Tout ceci traduit l'impact de la distance sur les activités humaines tant économiques que sociales et la nécessité pour les particuliers comme pour les entreprises de la réduire au maximum.

Les concepts «agglomérations géographique» et «centralité géographique» expriment en peu de mots la possibilité qu'ont les agents économiques pour réduire leurs coûts de transport et d'interaction sociale. En un seul lieu, ils peuvent arriver à effectuer un ensemble d'activités (de production, d'achats) qui leur favorise des gains de productivité à partir d'économie d'échelle réalisée en raison du regroupement des entreprises. La possibilité de partager des frais fixes est, donc, l'un des avantages de l'agglomération urbaine. Dans ce cas-ci, les gains de productivité ne proviennent pas uniquement d'économies d'échelle internes véritables, mais aussi des économies de localisation ou de juxtaposition.

On comprend, aisément, qu'avec la localisation des entreprises se développe une approche de proximité entre entrepreneur et consommateurs. Ainsi, l'entrepreneur cherche à minimiser la distance ou en d'autres termes cherchent à réduire ses coûts de transport. De cette approche, découlent : la théorie économique de la rente foncière, la théorie des économies d'agglomération ... et la théorie des lieux centraux. Toutes ces théories, sont étroitement liées à la localisation, à la distance franchie et au temps écoulé. Mais, celle qui explique le mieux l'apport du transport urbain par rapport aux activités des agents économiques est la théorie des lieux centraux.

Selon la théorie des lieux centraux, les entreprises s'arrangent à s'installer là où, d'après leurs calculs, elles peuvent attirer le plus grand nombre de consommateurs. Elles se regroupent alors dans un même lieu pour former une place centrale. Leur regroupement se fait à partir d'une économie basée sur une gamme diversifiée de produits (biens et services) dont chacun a sa fonction de production propre. Le résultat de ce processus aboutit à une hiérarchie de lieux centraux de taille différente. Plusieurs espaces de production ou plusieurs `'marchés'', en ce sens, sont créés pour desservir les mêmes populations.

Alors, le consommateur, dans son souci d'exploiter au maximum son temps et réduire le coût de ses achats et celui des interactions spatiales, se déplace pour effectuer simultanément plusieurs activités.
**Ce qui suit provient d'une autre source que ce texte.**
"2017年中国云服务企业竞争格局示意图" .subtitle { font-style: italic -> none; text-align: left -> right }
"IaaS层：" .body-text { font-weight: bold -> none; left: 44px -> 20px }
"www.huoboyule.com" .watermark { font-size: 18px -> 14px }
En agissant de la sorte, il maximise le rendement de son déplacement. Selon la terminologie économique il y a là : la notion de coût d'option qui se dégage. Entendons par-là un usage rationnel du temps face à des transactions de toutes sortes. Les consommateurs comme la société dans son ensemble, `'écrit l'auteur'' réalisent une économie de temps si plusieurs besoins exigeant des déplacements peuvent être satisfaits à partir d'un seul lieu.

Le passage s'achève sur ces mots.